À Tournai, deux ASBL antoiniennes («Chats sans famille» et les «Chats sauvages») ont été chargées de jouer les relais entre la ville, les habitants mais aussi la vétérinaire. 5 000€ont été débloqués par l’échevin du bien-être animal, Philippe Robert. La responsable de la deuxième ASBL citée explique comment elle fonctionne : « J’ai créé l’association en 1992, lance Micheline Buisine. Dès ce moment, j’ai commencé à recueillir les chats errants afin de les soigner, de les stériliser avant de les laisser repartir. Mais, depuis deux ans, nous recevons des subsides de la Ville pour cette action. L’année passée, nous avons reçu 1 000€ ce qui nous avait permis de stériliser une vingtaine de chats.

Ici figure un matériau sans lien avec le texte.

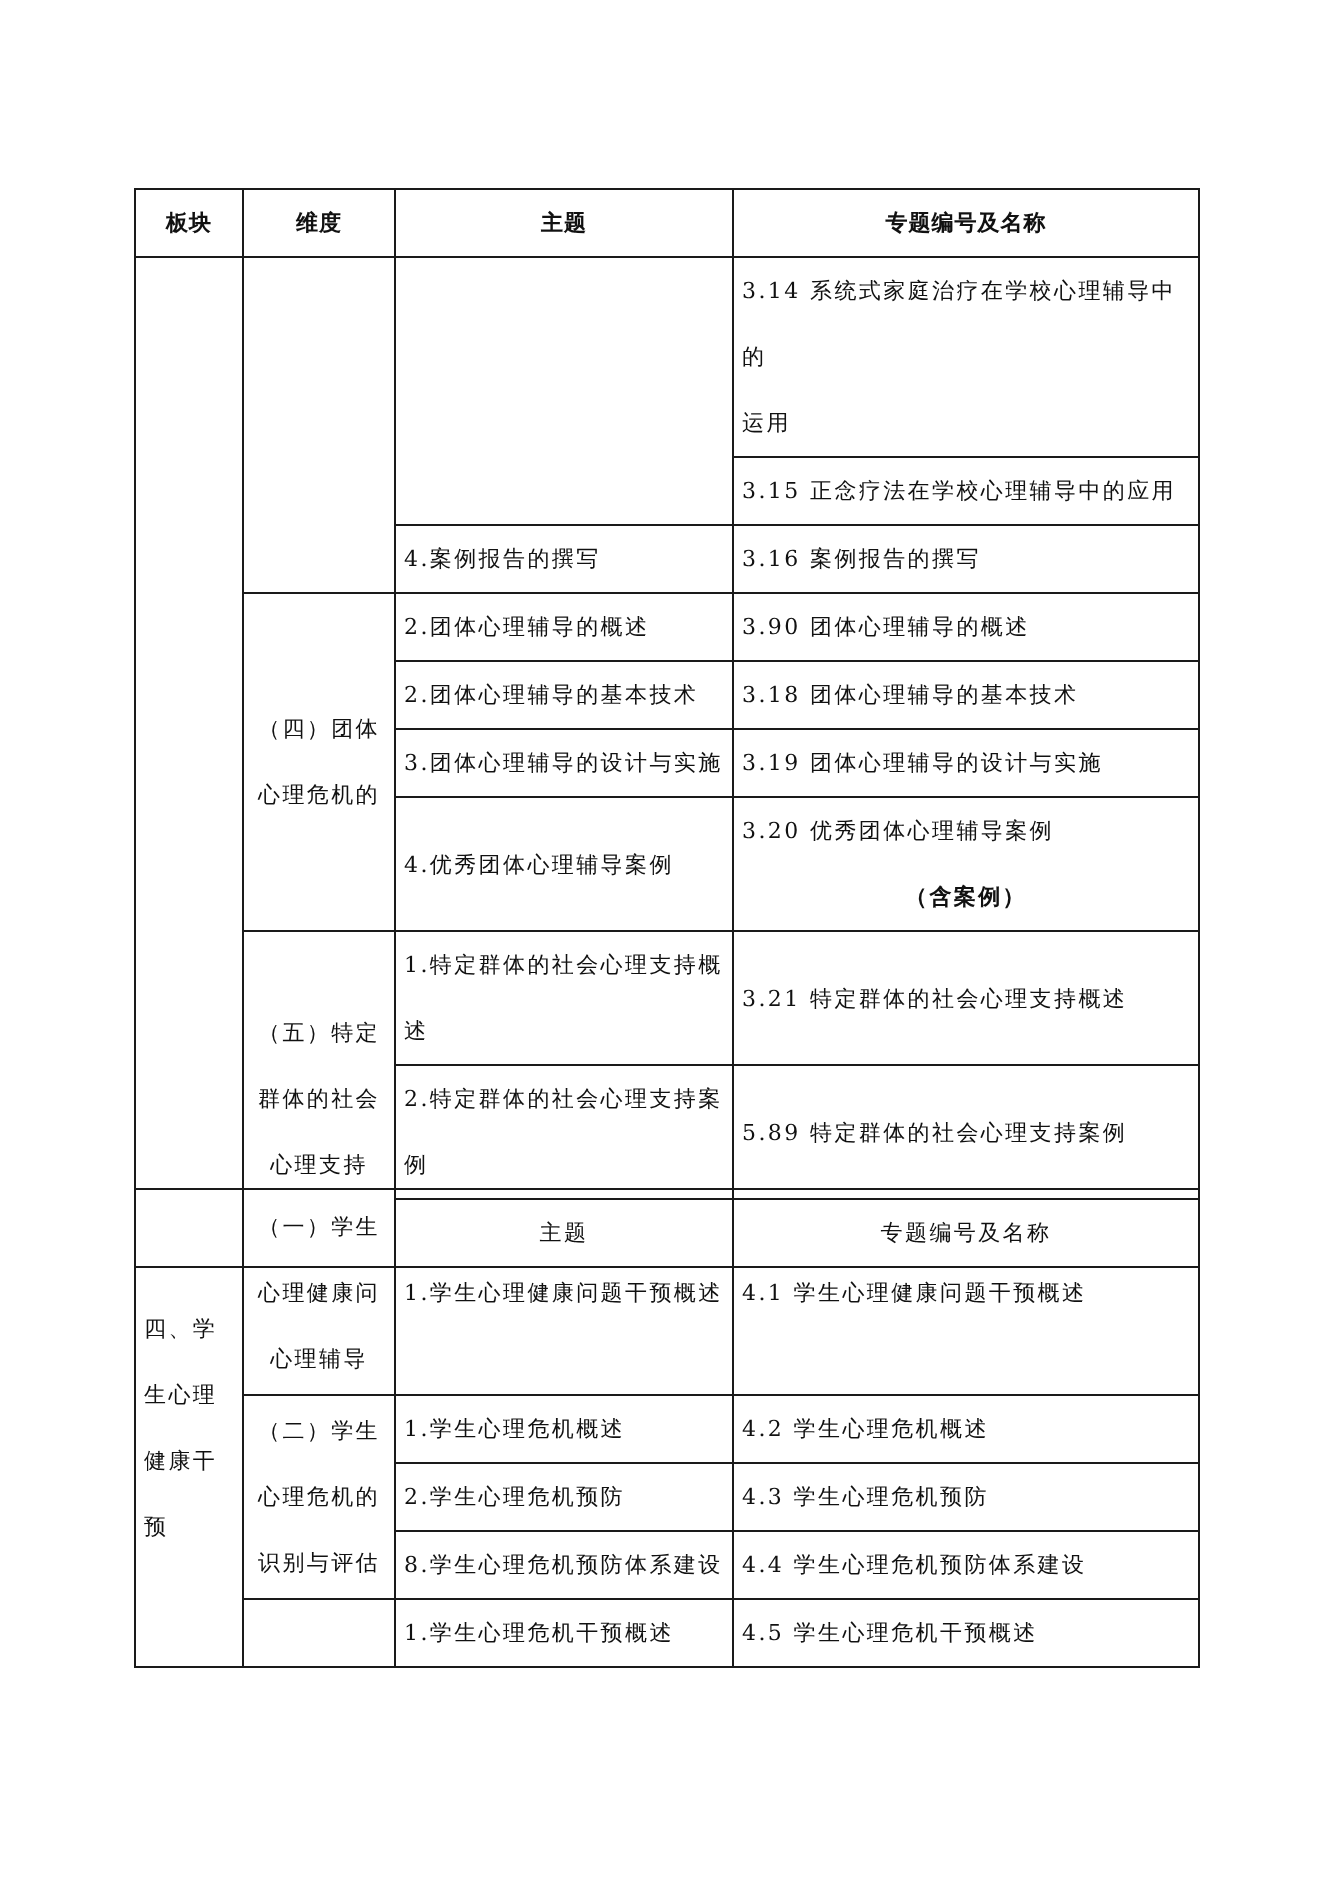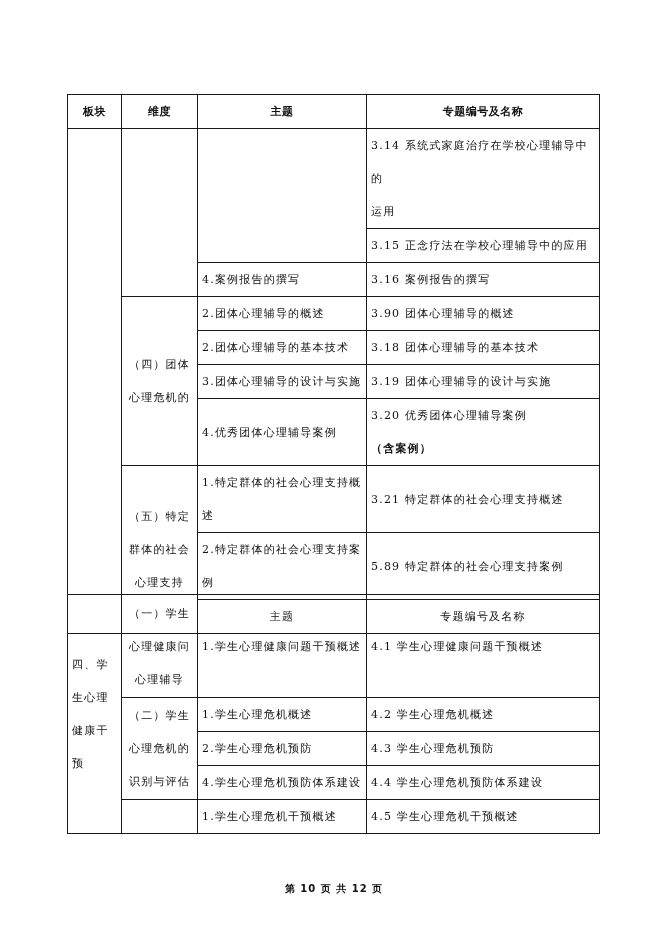"（含案例）" .bold { text-align: none -> center }
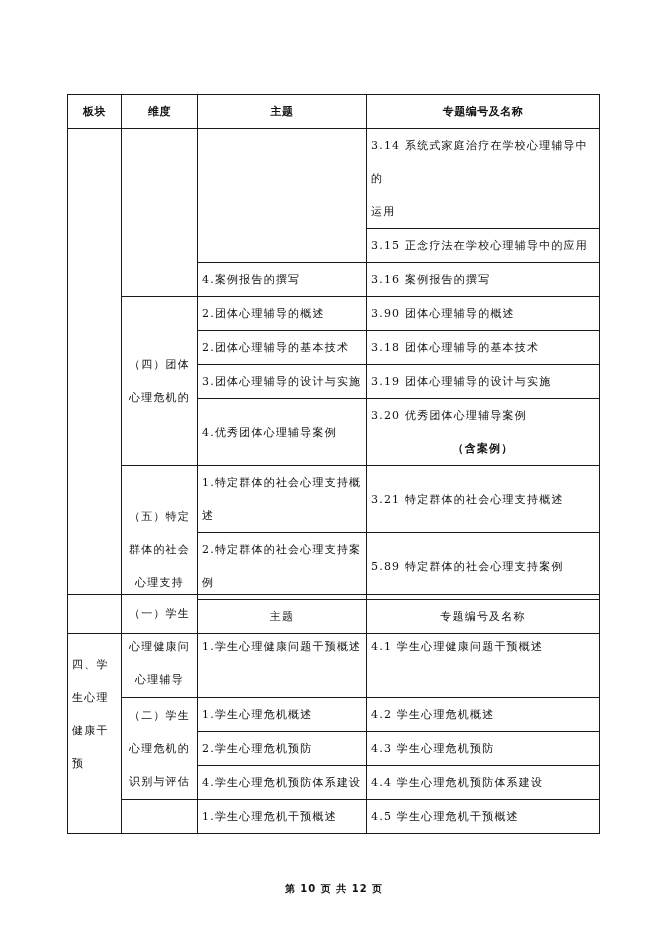"4.学生心理危机预防体系建设" td { text: 4 -> 8 }
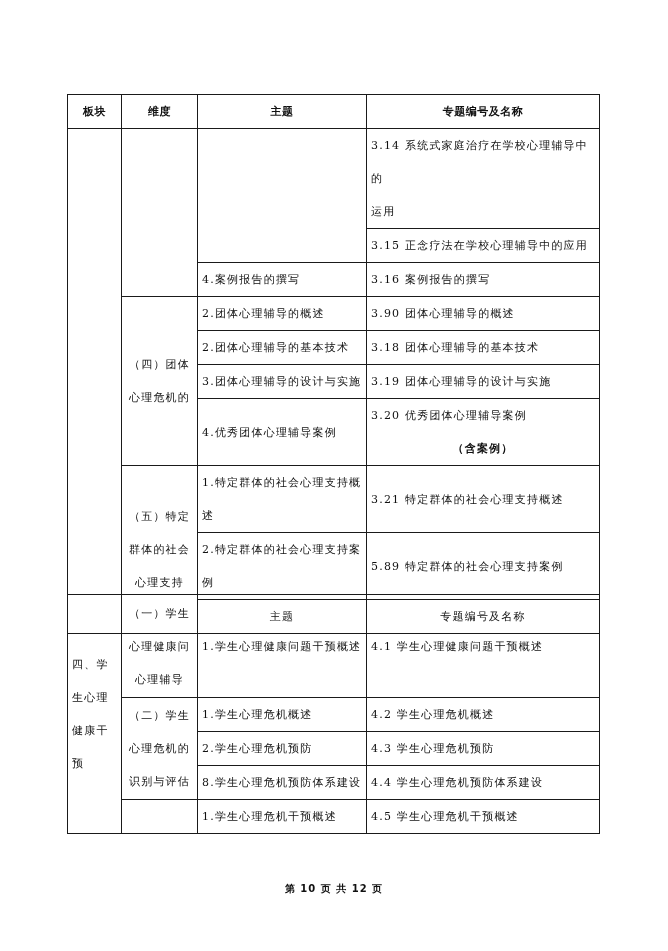"第 10 页 共 12" div.footer { html: <div>第 10 页 共 12 页</div> -> none }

Nous avons 3 000€ cette année donc on espère tripler les chiffres».

Éviter les euthanasies

Concrètement, la personne qui croise des chats errants pourra prendre contact directement avec l’ASBL : «Nous les prendrons en charge afin de les soigner si nécessaire et de les faire stériliser (ou castrer). Par contre, j’insiste sur le fait qu’il doit s’agir de chats errants. Il faut donc être sûr avant de nous appeler que le félin n’appartient pas à quelqu’un du voisinage, par exemple».

Si dans d’autres villes, les chats ont été euthanasiés après avoir été recueillis, l’Antoinienne veut éviter cette fin dramatique pour la bête : «Je les reprends dans mon refuge où je tiens une infirmerie et j’essaie au maximum de les sauver. Bien sûr, je ne peux pas tous les recueillir. Je travaille également avec le refuge tournaisien Veeweyde, ce qui permet d’en sauver un peu plus. L’année dernière, je n’ai dû me résoudre à l’euthanasie que pour quatre chats et j’espère ne pas en avoir cette année».

En plus d’atténuer la propagation des félidés, la stérilisation (ou castration) permet bien d’autres avantages, aussi bien pour les animaux que les humains. «Un mâle castré ne voudra plus se battre avec les autres, notamment. Cela évite aux gens les miaulements gênants lors d’une bagarre. Il n’urine plus partout pour marquer son territoire. Cela permet de ne plus avoir d’odeur. Un chat stérilisé se déplace beaucoup moins aussi car il ne doit plus bouger lors des périodes de chasse. La femelle a une plus belle vie car elle ne doit plus mettre bas trois fois par an… Il y a d’autres exemples qui prouvent que c’est bénéfique pour tout le monde de stériliser la bête», conclut notre interlocutrice.